Es geht im Leben darum etwas zu erreichen, um glücklich sterben zu können. Geld, Macht und der ganze Besitz, den wir im Lauf eines Lebens anhäufen wird uns nicht glücklich machen. Seit ein paar Jahren setze ich darum nur noch auf Erfahrungen. Ich will Erfahrungen machen, damit ich an meinem Lebensende etwas habe, woran ich mich erinnern kann.


Vergleichen wir doch am besten die Ferientage mit den Arbeitstagen: Viele haben einen Beruf, den sie nicht mögen, ich zähle momentan noch dazu. Wenn man in einem Mix von Arbeit und Freizeit leben kann, einer gesunden Mitte zwischen Arbeit und Freizeit, dann bräuchte man keine Ferien mehr.

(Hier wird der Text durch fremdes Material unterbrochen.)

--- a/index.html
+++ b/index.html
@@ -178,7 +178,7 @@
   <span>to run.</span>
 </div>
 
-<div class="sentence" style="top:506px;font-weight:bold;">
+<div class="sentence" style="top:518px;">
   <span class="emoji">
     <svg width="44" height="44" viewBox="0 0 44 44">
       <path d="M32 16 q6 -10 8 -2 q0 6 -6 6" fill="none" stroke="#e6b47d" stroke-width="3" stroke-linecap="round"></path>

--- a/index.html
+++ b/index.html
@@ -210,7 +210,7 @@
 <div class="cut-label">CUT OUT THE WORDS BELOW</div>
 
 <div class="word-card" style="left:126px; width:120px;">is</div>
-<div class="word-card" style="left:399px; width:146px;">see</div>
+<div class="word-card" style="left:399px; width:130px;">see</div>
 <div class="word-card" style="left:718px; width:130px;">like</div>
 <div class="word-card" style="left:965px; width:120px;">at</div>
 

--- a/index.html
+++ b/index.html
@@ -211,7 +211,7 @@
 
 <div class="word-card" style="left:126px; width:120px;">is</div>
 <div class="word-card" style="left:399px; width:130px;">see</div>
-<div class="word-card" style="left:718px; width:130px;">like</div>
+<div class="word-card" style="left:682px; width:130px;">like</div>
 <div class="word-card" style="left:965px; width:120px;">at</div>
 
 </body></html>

Sobald du kannst, nimm dir Zeit für dich selbst. Vergiss Social Media, YouTube und so weiter. Sei im Moment und denke nach: Was soll ich mit meiner Zeit (Tag, Woche, Monat, Jahr, Leben) anfangen? Je mehr Zeit man mit sich selbst verbringt, desto mehr werden die Lebensträume hervorstechen und unwichtiges wird vergessen gehen.

 

Das Sprichwort: «Sich selbst am nächsten sein», soll meiner Meinung nach nicht als Egoismus oder Gemeinschaftsfeindlichkeit verstanden werden. Wenn wir uns selbst nämlich kennen und akzeptieren wer wir sind, können wir die Welt verbessern, indem wir anderen zeigen wie es funktioniert.


In meinem Leben geht es um Einfachheit, um frei leben zu können, um meinem Träumen zu folgen und um Zeit für andere zu haben. Gemeinsam sind wir stark!